Hm.. It's clever and pretty minimal, I like it. We are basically
allocating virtual ID for SCALAR that doesn't have id, just to make
sure we get a conflict if the SCALAR with ID cannot be mapped into two
different SCALARs, right?

The only question would be if it's safe to do that for case when
old_reg->id != 0 and cur_reg->id == 0? E.g., if in old (verified)
state we have r6.id = r7.id = 123, and in new state we have r6.id = 0
and r7.id = 0, then your implementation above will say that states are
equivalent. But are they, given there is a link between r6 and r7 that
might be required for correctness. Which we don't have in current
state.

So with this we are getting to my original concerns with your
!rold->id approach, which tries to ignore the necessity of link
between registers.

What if we do this only for old registers? Then, (in old state) r6.id
= 0, r7.id = 0, (in new state) r6.id = r7.id = 123. This will be
rejected because first we'll map 123 to newly allocated X for r6.id,
and then when we try to match r7.id=123 to another allocated ID X+1
we'll get a conflict, right?

>
> >
> > I suspect that dropping SCALAR IDs as we discussed (after fixing
> > register fill/spill ID generation) might completely mitigate that.
> >
> > Overall, LGTM:
> >
> > Acked-by: Andrii Nakryiko <andrii@kernel.org>
> >
> > >  kernel/bpf/verifier.c                         | 34 ++++++++++++++++---
> > >  .../bpf/progs/verifier_search_pruning.c       |  3 +-
> > >  2 files changed, 32 insertions(+), 5 deletions(-)
> > >
> > > diff --git a/kernel/bpf/verifier.c b/kernel/bpf/verifier.c
> > > index 2aa60b73f1b5..175ca22b868e 100644
> > > --- a/kernel/bpf/verifier.c
> > > +++ b/kernel/bpf/verifier.c
> > > @@ -12933,12 +12933,14 @@ static int check_alu_op(struct bpf_verifier_env *env, struct bpf_insn *insn)
> > >                 if (BPF_SRC(insn->code) == BPF_X) {
> > >                         struct bpf_reg_state *src_reg = regs + insn->src_reg;
> > >                         struct bpf_reg_state *dst_reg = regs + insn->dst_reg;
> > > +                       bool need_id = (src_reg->type == SCALAR_VALUE && !src_reg->id &&
> > > +                                       !tnum_is_const(src_reg->var_off));
> > >
> >
> > nit: unnecessary outer ()
> >
> > >                         if (BPF_CLASS(insn->code) == BPF_ALU64) {
> > >                                 /* case: R1 = R2
> > >                                  * copy register state to dest reg
> > >                                  */
> > > -                               if (src_reg->type == SCALAR_VALUE && !src_reg->id)

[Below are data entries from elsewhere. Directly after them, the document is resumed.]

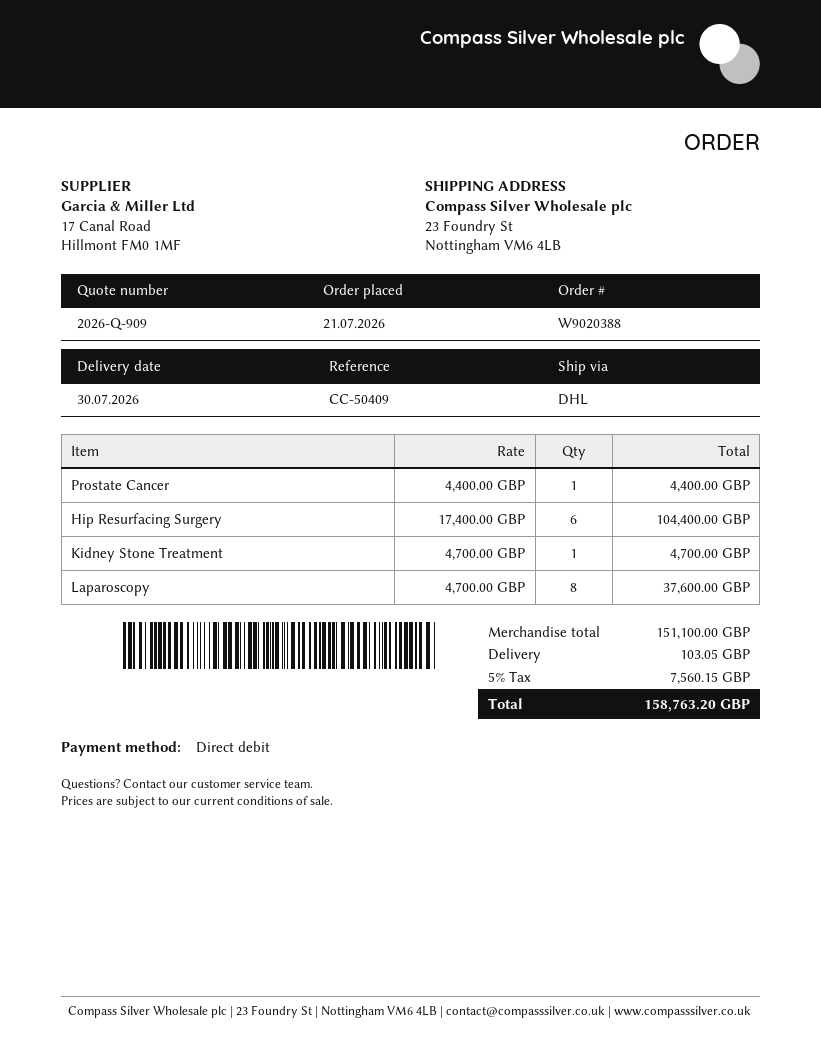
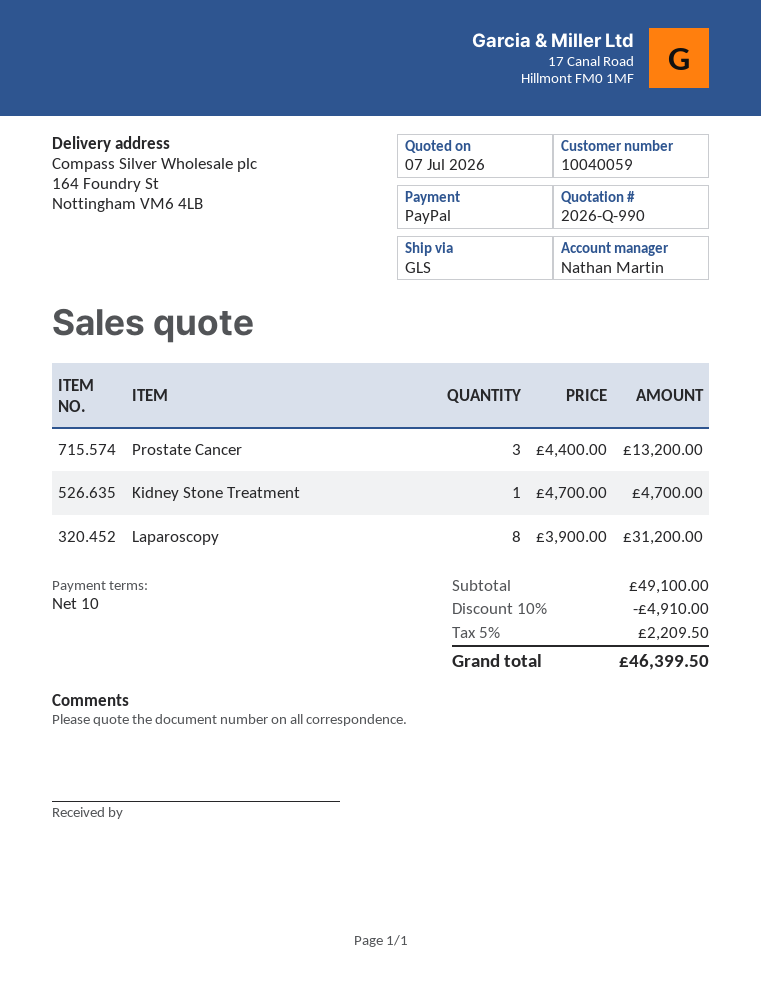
quote number: 2026-Q-909 -> 2026-Q-990
payment method: direct debit -> PayPal
shipping method: DHL -> GLS
ship to: 23 Foundry St, Nottingham VM6 4LB -> 164 Foundry St, Nottingham VM6 4LB
Prostate Cancer: 1 x 4400.00 = 4400.00 -> 3 x 4400.00 = 13200.00
Hip Resurfacing Surgery: 6 x 17400.00 = 104400.00 -> none
Laparoscopy: 8 x 4700.00 = 37600.00 -> 8 x 3900.00 = 31200.00
subtotal: 151100.00 -> 49100.00
discount: none -> 10% = 4910.00
shipping: 103.05 -> none
tax: 5% = 7560.15 -> 5% = 2209.50
total: 158763.20 -> 46399.50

> > > +                               if (need_id)
> > >                                         /* Assign src and dst registers the same ID
> > >                                          * that will be used by find_equal_scalars()
> > >                                          * to propagate min/max range.
> >
> > [...]
>
Eduard Zingerman June 8, 2023, 7:05 p.m. UTC | #4
On Thu, 2023-06-08 at 10:21 -0700, Andrii Nakryiko wrote:
> On Wed, Jun 7, 2023 at 6:26 PM Eduard Zingerman <eddyz87@gmail.com> wrote:
> > 
> > On Wed, 2023-06-07 at 14:40 -0700, Andrii Nakryiko wrote:
> > > On Tue, Jun 6, 2023 at 3:24 PM Eduard Zingerman <eddyz87@gmail.com> wrote:
> > > > 
> > > > Make sure that the following unsafe example is rejected by verifier:
> > > > 
> > > > 1: r9 = ... some pointer with range X ...

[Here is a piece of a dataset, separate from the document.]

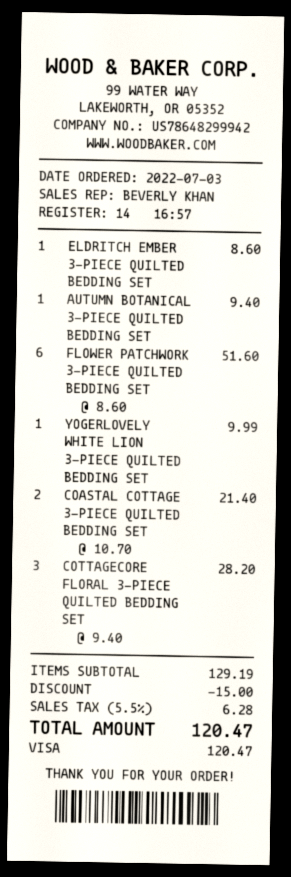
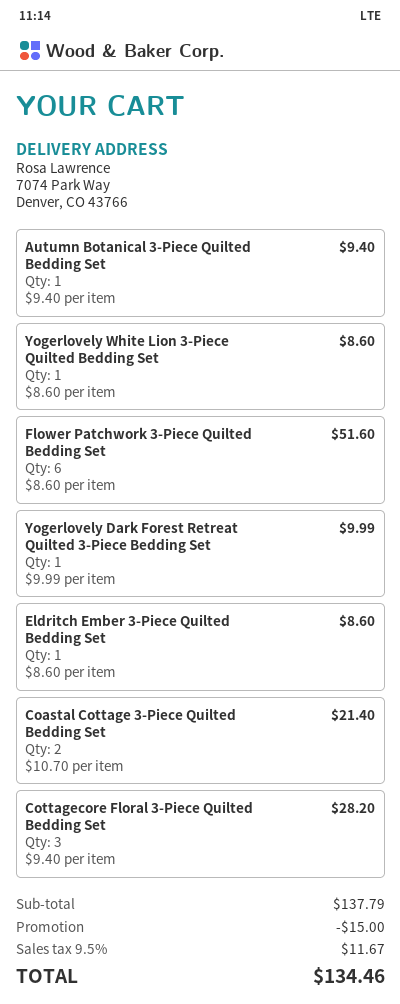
YOGERLOVELY WHITE LION 3-PIECE QUILTED BEDDING SET: 1 x 9.99 = 9.99 -> 1 x 8.60 = 8.60
Yogerlovely Dark Forest Retreat Quilted 3-Piece Bedding Set: none -> 1 x 9.99 = 9.99
subtotal: 129.19 -> 137.79
tax: 5.5% = 6.28 -> 9.5% = 11.67
total: 120.47 -> 134.46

> > > > 2: r6 = ... unbound scalar ID=a ...
> > > > 3: r7 = ... unbound scalar ID=b ...
> > > > 4: if (r6 > r7) goto +1
> > > > 5: r6 = r7
> > > > 6: if (r6 > X) goto ...
> > > > --- checkpoint ---
> > > > 7: r9 += r7
> > > > 8: *(u64 *)r9 = Y
> > > > 
> > > > This example is unsafe because not all execution paths verify r7 range.

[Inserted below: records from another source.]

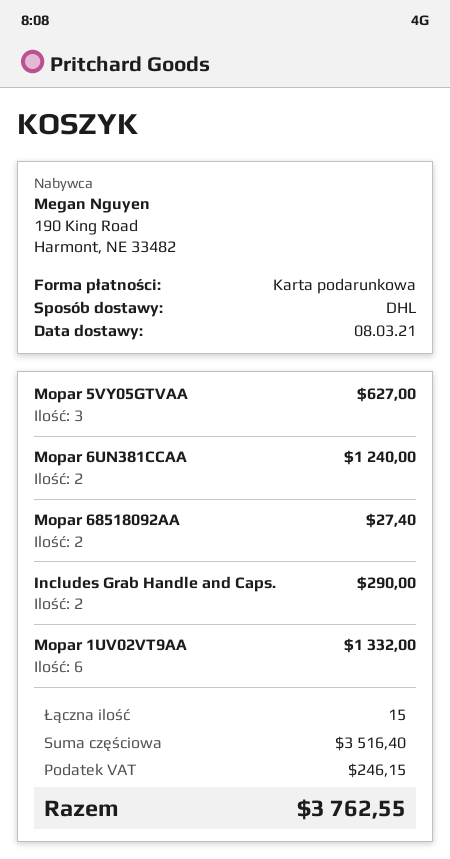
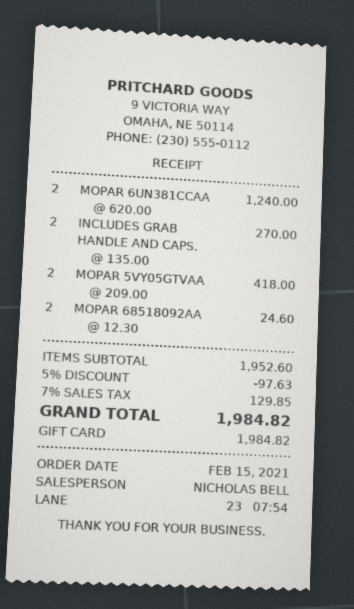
Mopar 5VY05GTVAA: 3 for 627.00 -> 2 for 418.00
Mopar 68518092AA: 2 for 27.40 -> 2 for 24.60
Includes Grab Handle and Caps.: 2 for 290.00 -> 2 for 270.00
Mopar 1UV02VT9AA: 6 for 1332.00 -> none
subtotal: 3516.40 -> 1952.60
discount: none -> 5% = 97.63
tax: 246.15 -> 129.85
total: 3762.55 -> 1984.82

> > > > Because of the jump at (4) the verifier would arrive at (6) in two states:
> > > > I.  r6{.id=b}, r7{.id=b} via path 1-6;
> > > > II. r6{.id=a}, r7{.id=b} via path 1-4, 6.
> > > > 
> > > > Currently regsafe() does not call check_ids() for scalar registers,
> > > > thus from POV of regsafe() states (I) and (II) are identical. If the
> > > > path 1-6 is taken by verifier first, and checkpoint is created at (6)
> > > > the path [1-4, 6] would be considered safe.
> > > > 
> > > > This commit updates regsafe() to call check_ids() for precise scalar
> > > > registers.
> > > > 
> > > > To minimize the impact on verification performance, avoid generating
> > > > bpf_reg_state::id for constant scalar values when processing BPF_MOV
> > > > in check_alu_op(). Scalar IDs are utilized by find_equal_scalars() to
> > > > propagate information about value ranges for registers that hold the
> > > > same value. However, there is no need to propagate range information
> > > > for constants.
> > > > 
> > > > Still, there is some performance impact because of this change.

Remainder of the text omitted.